SUPPLIED DATA ::
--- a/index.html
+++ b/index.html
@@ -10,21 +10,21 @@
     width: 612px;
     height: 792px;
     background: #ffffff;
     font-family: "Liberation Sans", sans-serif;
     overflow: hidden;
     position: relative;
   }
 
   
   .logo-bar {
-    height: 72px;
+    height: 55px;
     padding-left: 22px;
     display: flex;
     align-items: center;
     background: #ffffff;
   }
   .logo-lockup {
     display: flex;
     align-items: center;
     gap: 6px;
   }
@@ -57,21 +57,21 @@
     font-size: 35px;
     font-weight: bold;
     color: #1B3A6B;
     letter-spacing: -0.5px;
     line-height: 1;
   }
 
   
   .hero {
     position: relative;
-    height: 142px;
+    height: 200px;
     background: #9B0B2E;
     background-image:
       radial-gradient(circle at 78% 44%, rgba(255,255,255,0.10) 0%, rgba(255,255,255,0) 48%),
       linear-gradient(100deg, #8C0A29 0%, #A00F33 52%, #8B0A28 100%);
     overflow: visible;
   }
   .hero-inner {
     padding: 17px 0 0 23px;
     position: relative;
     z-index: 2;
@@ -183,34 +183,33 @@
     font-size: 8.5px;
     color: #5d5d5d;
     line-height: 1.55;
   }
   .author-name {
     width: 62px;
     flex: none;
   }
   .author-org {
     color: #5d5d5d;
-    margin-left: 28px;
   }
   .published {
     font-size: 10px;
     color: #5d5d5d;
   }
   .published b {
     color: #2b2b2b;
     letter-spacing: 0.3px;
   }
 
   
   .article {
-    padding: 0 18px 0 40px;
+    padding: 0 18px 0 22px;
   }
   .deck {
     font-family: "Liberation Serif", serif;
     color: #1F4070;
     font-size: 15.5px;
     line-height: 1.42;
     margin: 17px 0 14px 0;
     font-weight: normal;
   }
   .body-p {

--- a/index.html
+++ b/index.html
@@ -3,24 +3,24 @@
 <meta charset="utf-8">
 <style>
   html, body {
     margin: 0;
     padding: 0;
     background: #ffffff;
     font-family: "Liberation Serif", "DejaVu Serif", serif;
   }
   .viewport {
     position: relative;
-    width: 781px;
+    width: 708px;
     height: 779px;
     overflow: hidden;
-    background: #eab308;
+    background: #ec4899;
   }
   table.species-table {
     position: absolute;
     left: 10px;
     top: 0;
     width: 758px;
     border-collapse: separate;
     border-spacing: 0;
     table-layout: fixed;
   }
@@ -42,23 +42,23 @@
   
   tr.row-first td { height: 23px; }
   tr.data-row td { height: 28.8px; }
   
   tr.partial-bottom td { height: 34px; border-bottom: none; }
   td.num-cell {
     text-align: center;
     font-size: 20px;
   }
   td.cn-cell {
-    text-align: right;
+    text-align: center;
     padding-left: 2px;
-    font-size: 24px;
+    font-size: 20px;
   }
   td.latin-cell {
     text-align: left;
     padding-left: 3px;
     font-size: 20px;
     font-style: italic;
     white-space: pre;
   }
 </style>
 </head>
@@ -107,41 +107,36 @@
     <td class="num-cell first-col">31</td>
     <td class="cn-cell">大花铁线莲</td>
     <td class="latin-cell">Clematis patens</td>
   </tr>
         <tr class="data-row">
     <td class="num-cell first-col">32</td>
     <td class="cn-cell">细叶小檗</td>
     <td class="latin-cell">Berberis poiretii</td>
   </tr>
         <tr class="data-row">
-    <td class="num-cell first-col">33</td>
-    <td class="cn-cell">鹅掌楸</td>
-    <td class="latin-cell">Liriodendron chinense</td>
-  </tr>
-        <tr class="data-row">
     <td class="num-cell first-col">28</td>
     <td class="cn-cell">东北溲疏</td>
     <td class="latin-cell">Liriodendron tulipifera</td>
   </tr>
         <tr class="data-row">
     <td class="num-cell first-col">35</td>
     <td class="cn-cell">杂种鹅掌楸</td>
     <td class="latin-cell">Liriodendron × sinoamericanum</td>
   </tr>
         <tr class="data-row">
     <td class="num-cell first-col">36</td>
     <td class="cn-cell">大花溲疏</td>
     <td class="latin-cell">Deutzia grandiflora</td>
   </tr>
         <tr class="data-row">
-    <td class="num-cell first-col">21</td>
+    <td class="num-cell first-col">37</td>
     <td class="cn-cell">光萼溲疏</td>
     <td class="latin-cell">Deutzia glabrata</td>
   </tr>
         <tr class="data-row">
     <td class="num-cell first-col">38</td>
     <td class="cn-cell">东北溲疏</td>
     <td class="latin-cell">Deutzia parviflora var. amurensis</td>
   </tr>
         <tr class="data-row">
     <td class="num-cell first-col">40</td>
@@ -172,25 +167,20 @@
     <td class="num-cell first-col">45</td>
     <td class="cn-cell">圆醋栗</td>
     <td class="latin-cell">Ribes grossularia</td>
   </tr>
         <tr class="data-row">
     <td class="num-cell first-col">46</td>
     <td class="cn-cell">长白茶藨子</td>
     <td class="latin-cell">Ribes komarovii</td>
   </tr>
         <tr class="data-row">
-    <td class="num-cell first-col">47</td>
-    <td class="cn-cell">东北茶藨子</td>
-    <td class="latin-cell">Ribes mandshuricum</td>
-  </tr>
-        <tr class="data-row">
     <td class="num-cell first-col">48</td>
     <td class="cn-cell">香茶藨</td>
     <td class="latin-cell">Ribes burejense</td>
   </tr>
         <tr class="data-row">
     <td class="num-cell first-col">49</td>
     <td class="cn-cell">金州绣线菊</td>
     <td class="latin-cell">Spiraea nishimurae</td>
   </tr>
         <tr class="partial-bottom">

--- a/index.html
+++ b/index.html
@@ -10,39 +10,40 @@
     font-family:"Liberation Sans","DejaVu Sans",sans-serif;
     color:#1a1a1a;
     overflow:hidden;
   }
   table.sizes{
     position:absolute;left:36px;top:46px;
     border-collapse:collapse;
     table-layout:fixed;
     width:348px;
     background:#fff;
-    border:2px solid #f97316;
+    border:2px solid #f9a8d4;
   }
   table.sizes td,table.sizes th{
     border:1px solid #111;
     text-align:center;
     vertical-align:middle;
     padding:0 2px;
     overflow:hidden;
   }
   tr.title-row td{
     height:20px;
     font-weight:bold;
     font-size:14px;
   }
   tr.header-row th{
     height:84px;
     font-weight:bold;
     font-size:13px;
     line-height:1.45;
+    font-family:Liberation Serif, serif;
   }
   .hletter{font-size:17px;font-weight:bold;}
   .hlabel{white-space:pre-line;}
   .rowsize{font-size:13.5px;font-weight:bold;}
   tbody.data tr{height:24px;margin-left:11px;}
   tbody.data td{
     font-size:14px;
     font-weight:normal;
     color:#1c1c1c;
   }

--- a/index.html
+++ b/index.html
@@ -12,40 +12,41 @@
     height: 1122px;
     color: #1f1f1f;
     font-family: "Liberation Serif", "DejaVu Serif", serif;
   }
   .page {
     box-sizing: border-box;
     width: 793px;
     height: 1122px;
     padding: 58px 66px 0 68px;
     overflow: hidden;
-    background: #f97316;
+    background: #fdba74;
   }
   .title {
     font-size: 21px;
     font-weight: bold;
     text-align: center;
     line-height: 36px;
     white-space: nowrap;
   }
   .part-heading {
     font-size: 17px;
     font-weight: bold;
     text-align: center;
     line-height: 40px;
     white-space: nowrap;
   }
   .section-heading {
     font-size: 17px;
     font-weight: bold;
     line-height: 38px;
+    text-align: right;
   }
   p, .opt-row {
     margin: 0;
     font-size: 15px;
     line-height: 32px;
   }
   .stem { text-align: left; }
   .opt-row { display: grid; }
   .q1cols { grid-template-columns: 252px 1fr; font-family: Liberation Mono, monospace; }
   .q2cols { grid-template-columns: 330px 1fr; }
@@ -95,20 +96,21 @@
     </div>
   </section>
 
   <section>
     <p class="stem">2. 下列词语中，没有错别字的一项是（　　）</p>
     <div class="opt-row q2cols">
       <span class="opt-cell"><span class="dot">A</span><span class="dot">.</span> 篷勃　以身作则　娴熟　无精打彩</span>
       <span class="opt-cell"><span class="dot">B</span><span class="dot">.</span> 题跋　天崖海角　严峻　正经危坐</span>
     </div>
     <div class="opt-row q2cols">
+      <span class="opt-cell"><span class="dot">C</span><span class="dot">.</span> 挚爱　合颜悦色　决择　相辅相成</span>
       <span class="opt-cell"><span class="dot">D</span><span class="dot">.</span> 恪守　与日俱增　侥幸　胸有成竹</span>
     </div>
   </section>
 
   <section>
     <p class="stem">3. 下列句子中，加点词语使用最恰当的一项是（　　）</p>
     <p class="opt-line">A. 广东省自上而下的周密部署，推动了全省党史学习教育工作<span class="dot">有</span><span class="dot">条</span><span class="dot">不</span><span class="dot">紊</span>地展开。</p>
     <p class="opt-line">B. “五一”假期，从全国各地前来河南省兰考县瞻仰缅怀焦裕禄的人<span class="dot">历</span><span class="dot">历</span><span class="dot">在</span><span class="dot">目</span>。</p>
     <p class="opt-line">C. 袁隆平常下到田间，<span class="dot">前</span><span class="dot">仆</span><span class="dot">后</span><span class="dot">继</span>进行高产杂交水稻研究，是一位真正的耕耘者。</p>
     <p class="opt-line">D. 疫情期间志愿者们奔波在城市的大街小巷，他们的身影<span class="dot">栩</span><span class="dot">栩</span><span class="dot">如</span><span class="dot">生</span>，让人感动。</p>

EXERCISE GOAL ::
The lines to return are those in the records above that hold the word "Deutzia".

WRITTEN RESPONSE ::
     <td class="latin-cell">Deutzia grandiflora</td>
     <td class="latin-cell">Deutzia glabrata</td>
     <td class="latin-cell">Deutzia parviflora var. amurensis</td>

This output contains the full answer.